The impact of electric currents on Majorana dark matter at freeze out

TL;DR

This paper investigates how electric currents can polarize Majorana dark matter particles during freeze-out, affecting their annihilation rates and resulting in variations in relic density.

Contribution

It introduces the novel idea that electric currents can influence dark matter polarization and annihilation, altering relic density predictions.

Findings

Electric currents induce partial polarization of dark matter during freeze-out.

Polarization affects s-wave annihilation rates, leading to relic density variations.

The study provides a new mechanism linking electromagnetic effects to dark matter abundance.

Abstract

Thermal relics with masses in the GeV to TeV range remain possible candidates for the Universe's dark matter (DM). These neutral particles are often assumed to have vanishing electric and magnetic dipole moments so that they do not interact with single real photons, but the anapole moment can still be nonzero, permitting interactions with single virtual photons. This anapole moment allows for p-wave annihilation of DM into standard model particles, and the DM interacts with external electric currents via the anapole moment.
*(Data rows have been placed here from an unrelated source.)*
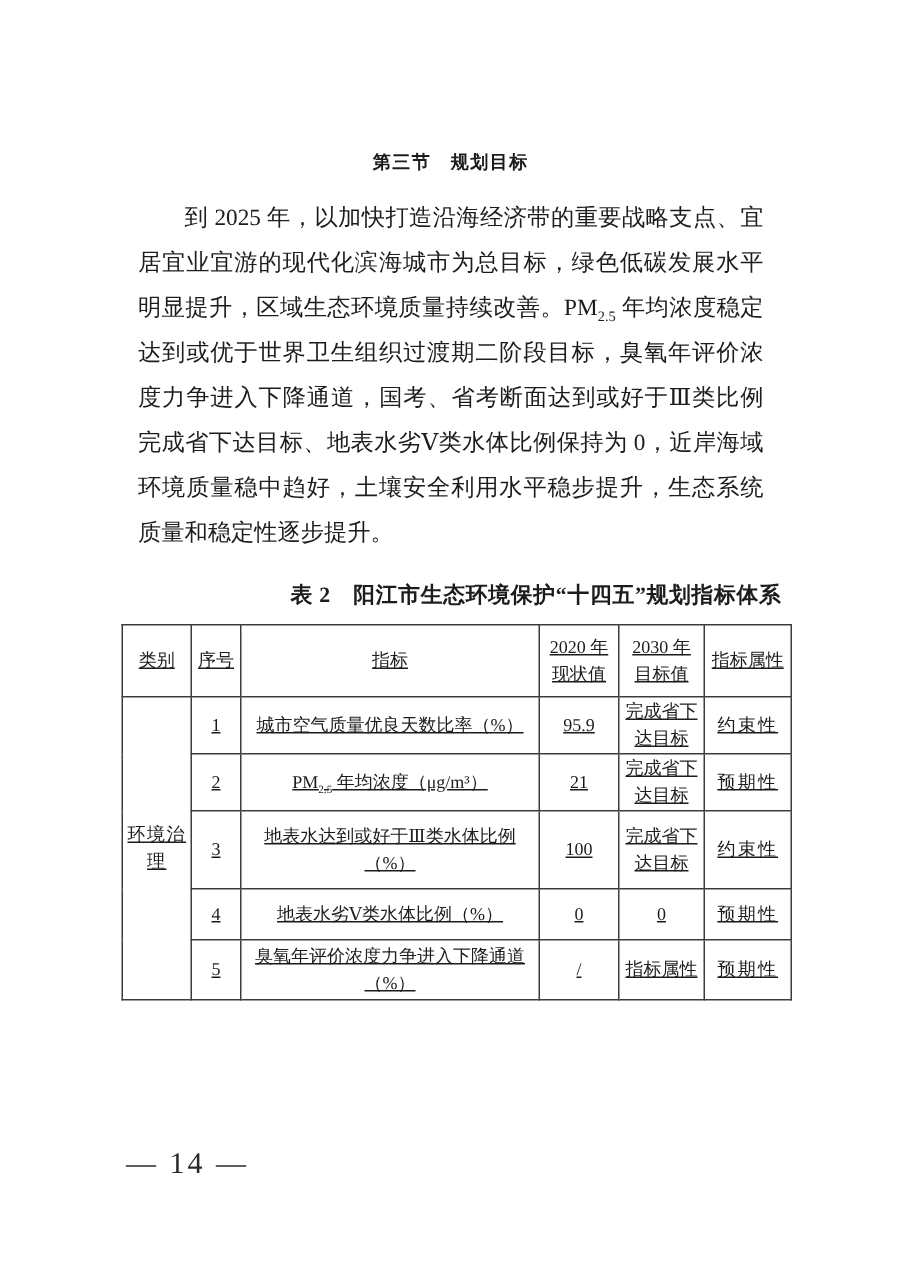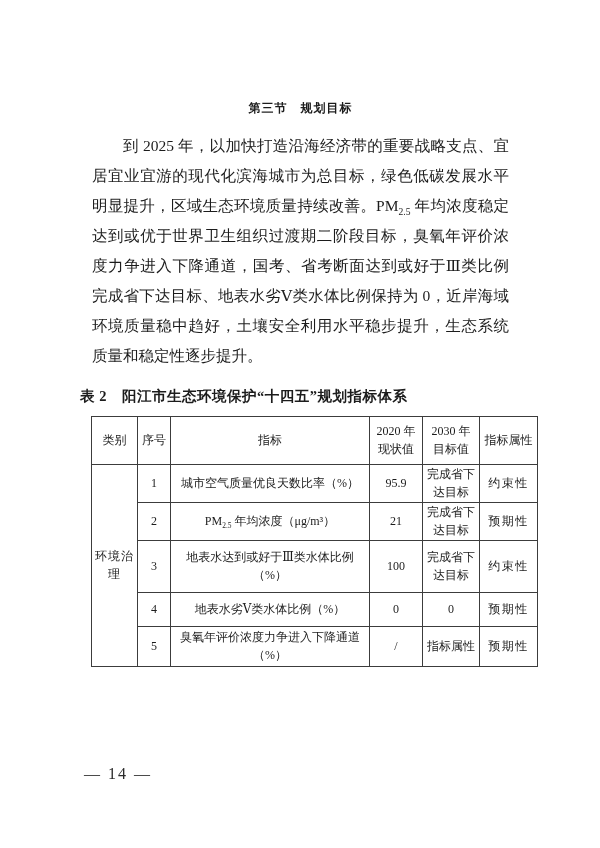"表 2 阳江市生态环境保护“十四五”规划指标体系" .table-caption { text-align: left -> right }
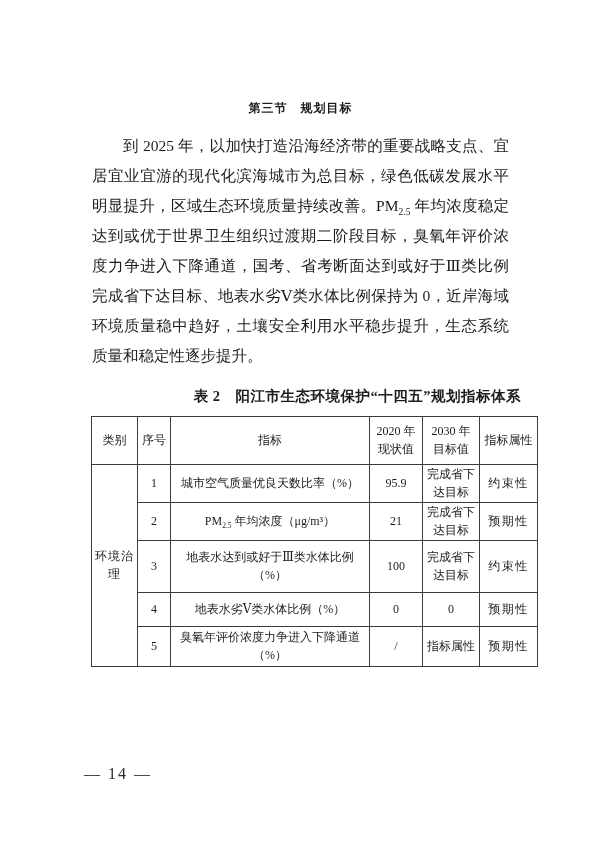"类别" table.indicators { margin-left: 11px -> 1px; text-decoration: none -> underline }
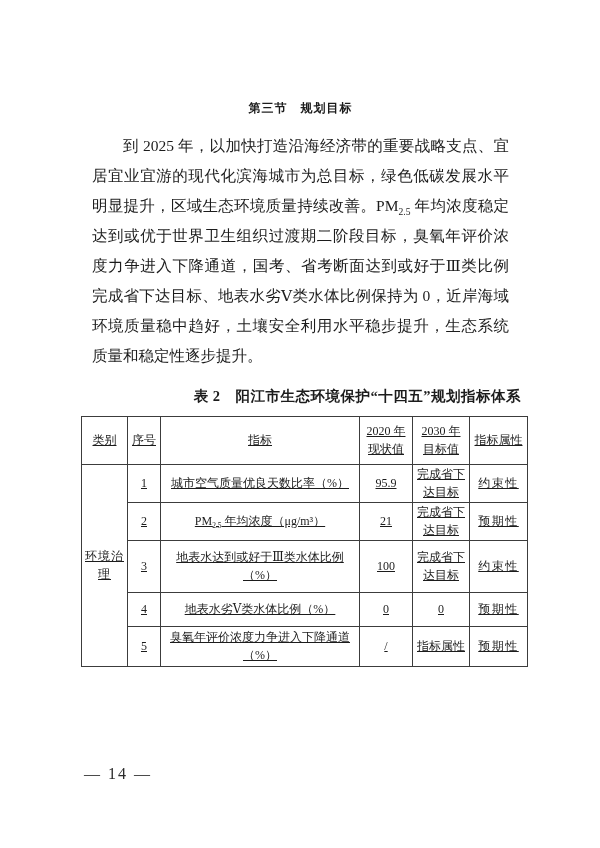"— 14 —" .page-number { font-size: 16px -> 20px }
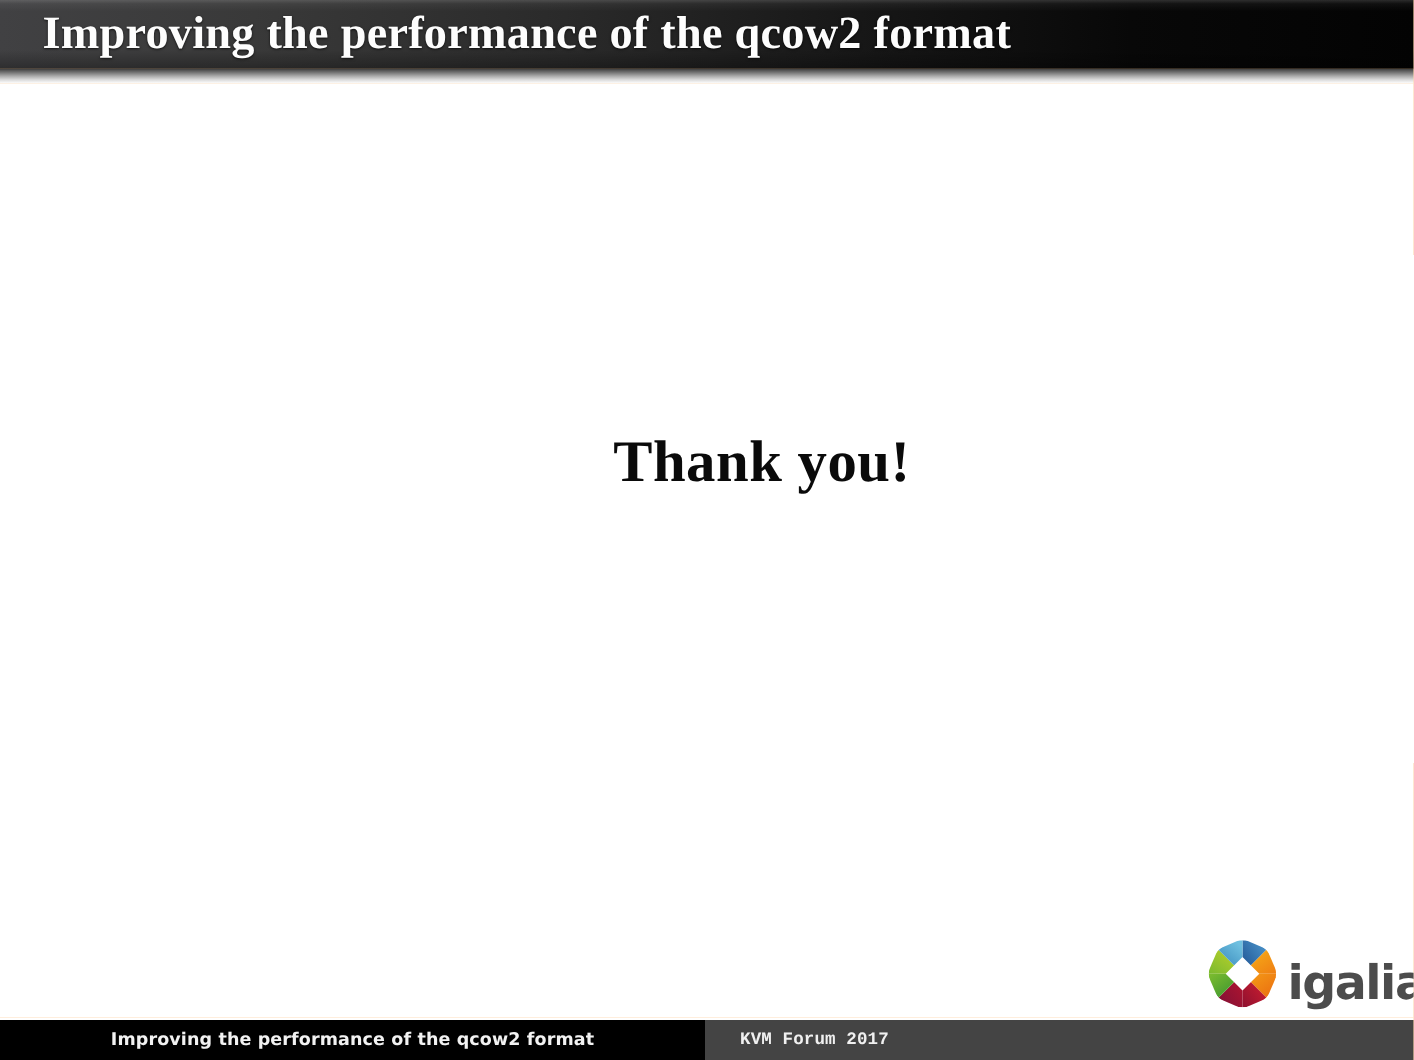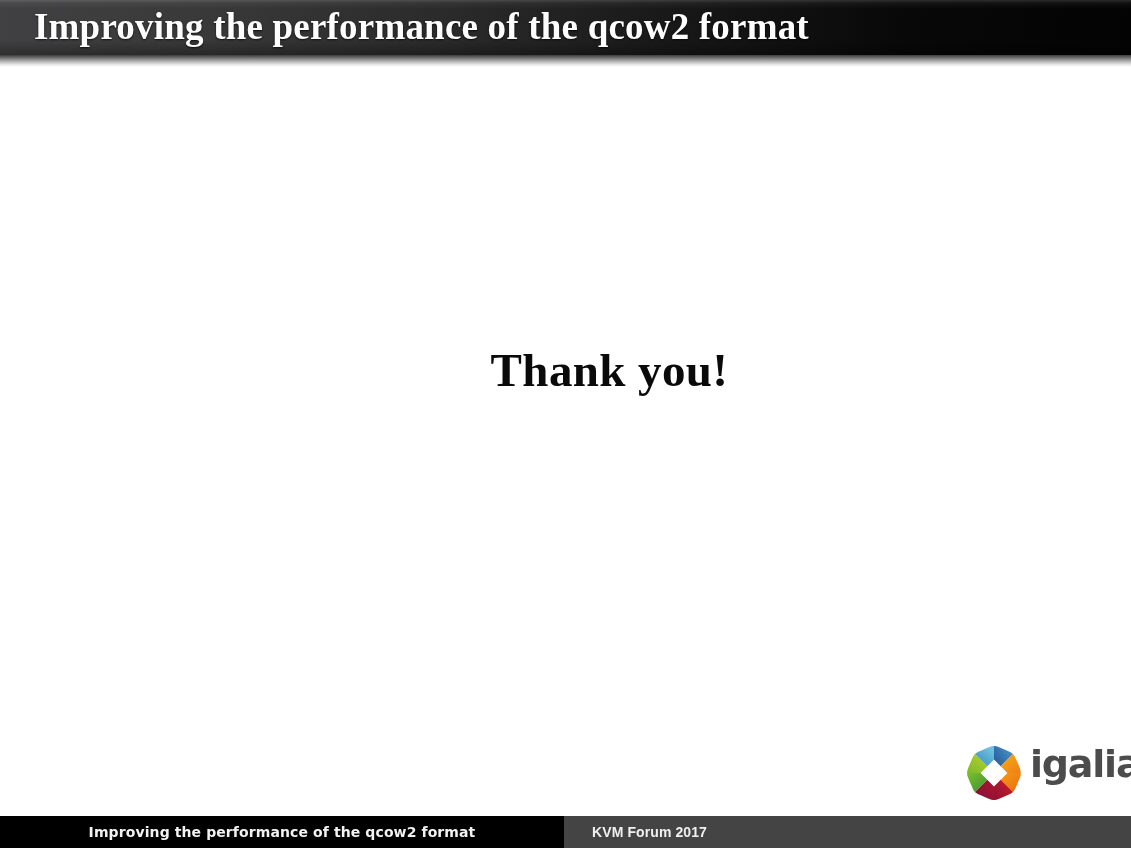"igalia" .logo { align-items: flex-start -> flex-end }
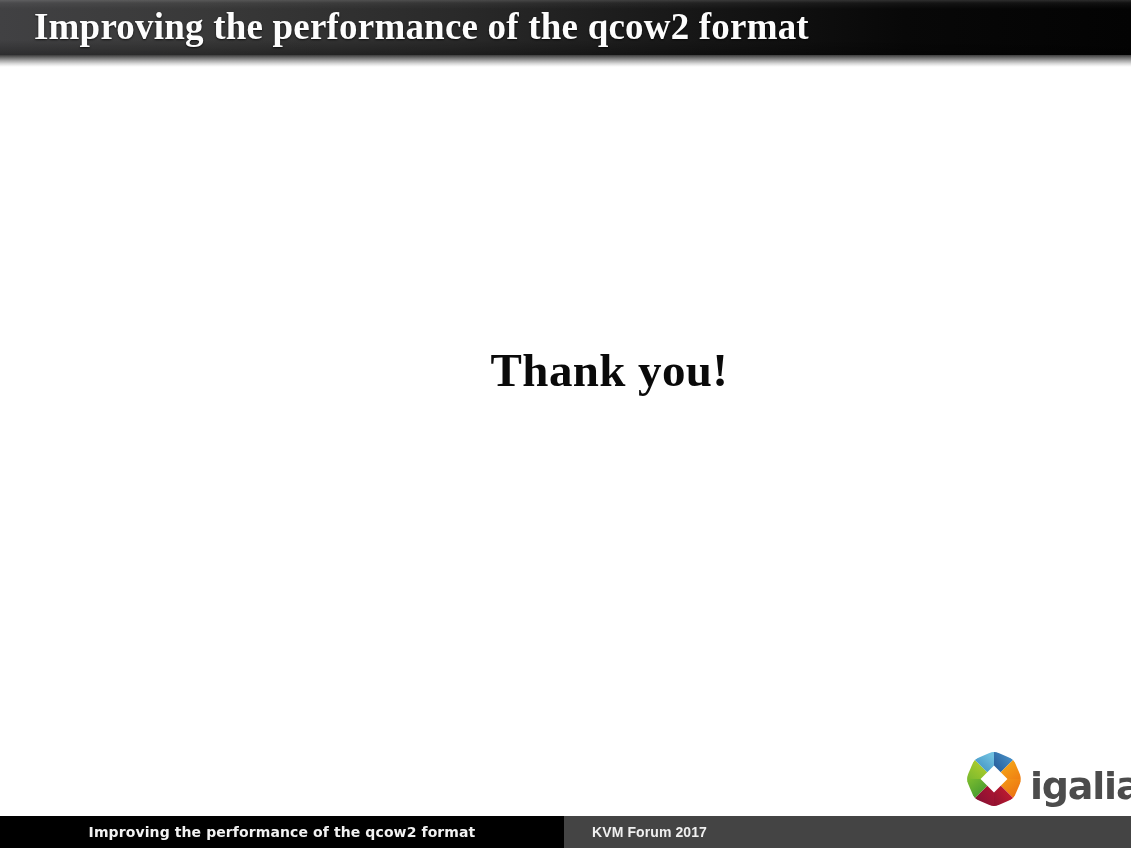"KVM Forum 2017" .footer-right-label { font-family: Liberation Sans, sans-serif -> Liberation Mono, monospace }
Moving beyond their static electromagnetic properties, these particles generically have non-zero polarizabilities which mediate interactions with two real photons; in particular, spin-dependent polarizibilities admit s-wave annihilation of the DM into two photons. When the Universe cools from a temperature on the order of the DM mass to freeze out, the DM is in thermal equilibrium with the background plasma of particles, but the comoving DM density decreases due to annihilation. If a collection of initially unpolarized DM particles were subjected to an electric current, then the DM medium would become partially polarized, according to the Boltzmann distribution, with a slight excess of anapole moments aligned with the current, relative to those anti-aligned. For this region of partially polarized DM particles, the s-wave annihilation mode becomes partially suppressed because it requires a state of vanishing angular momentum. As a consequence, the decreased DM annihilation rate in this region will result in an excess of DM density, relative to an unpolarized region, as DM drops out of thermal equilibrium. We explored this relative change of DM density for DM that is subjected to an electric current through freeze out.